== Task inputs

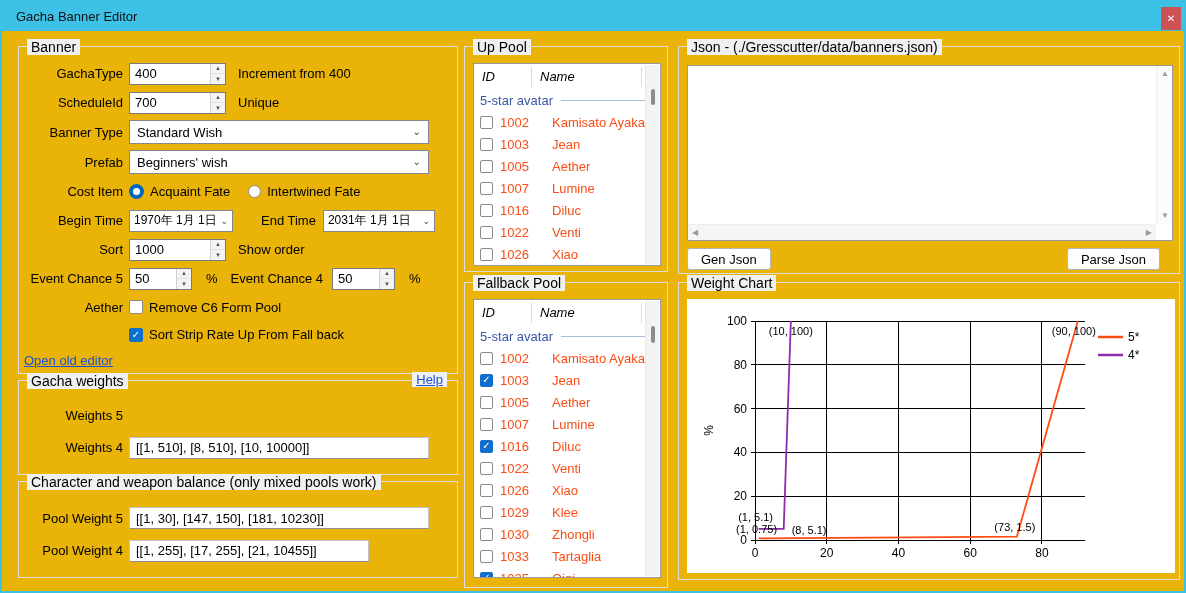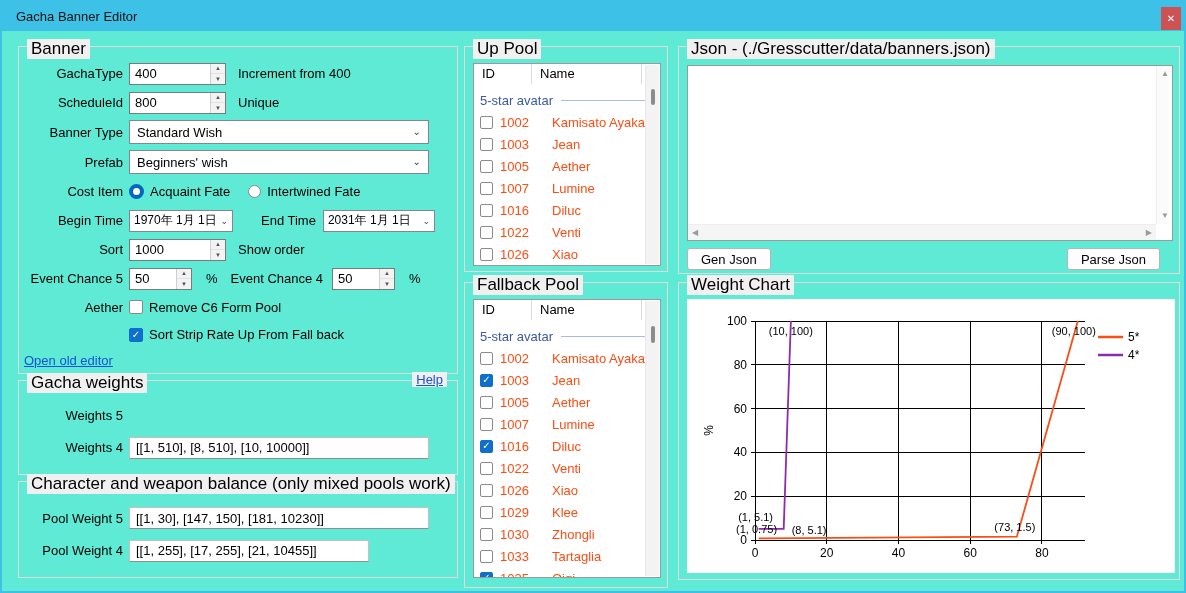--- a/index.html
+++ b/index.html
@@ -1,25 +1,25 @@
 <!DOCTYPE html>
 <html><head>
 <meta charset="utf-8">
 <style>
   html,body{margin:0;padding:0;background:#e8e8e8;}
   *{box-sizing:border-box;}
-  .window{position:relative;width:1186px;height:593px;background:#5eead4;
+  .window{position:relative;width:1186px;height:593px;background:#eab308;
     border:2px solid #3ec1e6;font-family:"Liberation Sans","DejaVu Sans",sans-serif;
     font-size:13px;color:#000;overflow:hidden;}
   .titlebar{position:absolute;left:0;top:0;right:0;height:29px;background:#3ec1e6;}
   .title-text{position:absolute;left:14px;top:7px;font-size:13px;color:#111;}
   .close-btn{position:absolute;right:3px;top:5px;width:20px;height:23px;background:#cd5254;
     color:#fff;display:flex;align-items:center;justify-content:center;font-size:10px;font-weight:bold;cursor:pointer;}
   .group{position:absolute;border:1px solid #dcdcdc;}
-  .group>.legend{position:absolute;top:-8px;left:8px;background:#f0f0f0;padding:0 4px;font-size:17px;white-space:nowrap;}
+  .group>.legend{position:absolute;top:-8px;left:8px;background:#f0f0f0;padding:0 4px;font-size:14px;white-space:nowrap;}
   .link{color:#1b50d8;text-decoration:underline;cursor:pointer;}
   .help-link{position:absolute;top:-9px;right:10px;background:#f0f0f0;padding:0 4px;font-size:13px;}
 
   
   .form{position:absolute;left:0;top:12px;right:0;display:flex;flex-direction:column;}
   .frow{display:flex;align-items:center;height:29px;}
   .flabel{width:104px;text-align:right;margin-right:6px;flex:none;white-space:nowrap;}
   .fnote{margin-left:12px;white-space:nowrap;}
   .spin{position:relative;height:22px;border:1px solid #7a7a7a;background:#fff;display:flex;align-items:center;flex:none;}
   .spin-val{padding-left:5px;flex:1;font-size:13px;}
@@ -38,21 +38,21 @@
   .rlabel{margin:0 18px 0 6px;}
   .cbx{width:14px;height:14px;border:1px solid #8a8a8a;border-radius:2px;background:#fff;flex:none;
     display:inline-flex;align-items:center;justify-content:center;}
   .cbx.checked{background:#0f6fcc;border-color:#0f6fcc;}
   .cbx.checked::after{content:"✓";color:#fff;font-size:10px;line-height:1;}
   .tbox{height:22px;border:1px solid #c2c2c2;border-bottom-color:#8f8f8f;background:#fff;
     display:flex;align-items:center;padding:0 6px;flex:none;white-space:nowrap;overflow:hidden;}
 
   
   .pool-list{position:absolute;left:8px;top:16px;width:188px;background:#fff;border:1px solid #9a9a9a;overflow:hidden;}
-  .pl-header{height:25px;display:flex;}
+  .pl-header{height:25px;display:flex;align-items:center;font-style:italic;}
   .pl-col1{width:58px;padding-left:8px;border-right:1px solid #dcdcdc;height:20px;line-height:20px;}
   .pl-col2{width:110px;padding-left:8px;border-right:1px solid #dcdcdc;height:20px;line-height:20px;}
   .pl-section{height:22px;display:flex;align-items:center;color:#3a57a8;padding-left:6px;}
   .pl-section .sline{flex:1;height:1px;background:#a8bce0;margin:0 8px 0 8px;}
   .pl-row{height:22px;display:flex;align-items:center;padding-left:6px;color:#fb4d14;}
   .pl-row .cbx{width:13px;height:13px;}
   .pl-id{width:41px;margin-left:7px;}
   .pl-name{margin-left:11px;white-space:nowrap;}
   .vscroll{position:absolute;top:1px;right:1px;bottom:1px;width:14px;background:#f3f3f3;border-left:1px solid #e9e9e9;}
   .vthumb{position:absolute;left:5px;width:4px;border-radius:2px;background:#8c8c8c;}
@@ -91,21 +91,21 @@
           <span class="spin-btns">
               <i>▲</i>
               <i>▼</i>
             </span>
         </div>
         <span class="fnote">Increment from 400</span>
       </div>
       <div class="frow">
         <span class="flabel">ScheduleId</span>
         <div class="spin" style="width:97px;">
-          <span class="spin-val">800</span>
+          <span class="spin-val">700</span>
           <span class="spin-btns">
               <i>▲</i>
               <i>▼</i>
             </span>
         </div>
         <span class="fnote">Unique</span>
       </div>
       <div class="frow" style="height:30px;">
         <span class="flabel">Banner Type</span>
         <div class="combo" style="width:300px;">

====

Where in the records does the word "content" appear? Copy each line that holds it.

     color:#fff;display:flex;align-items:center;justify-content:center;font-size:10px;font-weight:bold;cursor:pointer;}
     display:inline-flex;align-items:center;justify-content:center;}
   .cbx.checked::after{content:"✓";color:#fff;font-size:10px;line-height:1;}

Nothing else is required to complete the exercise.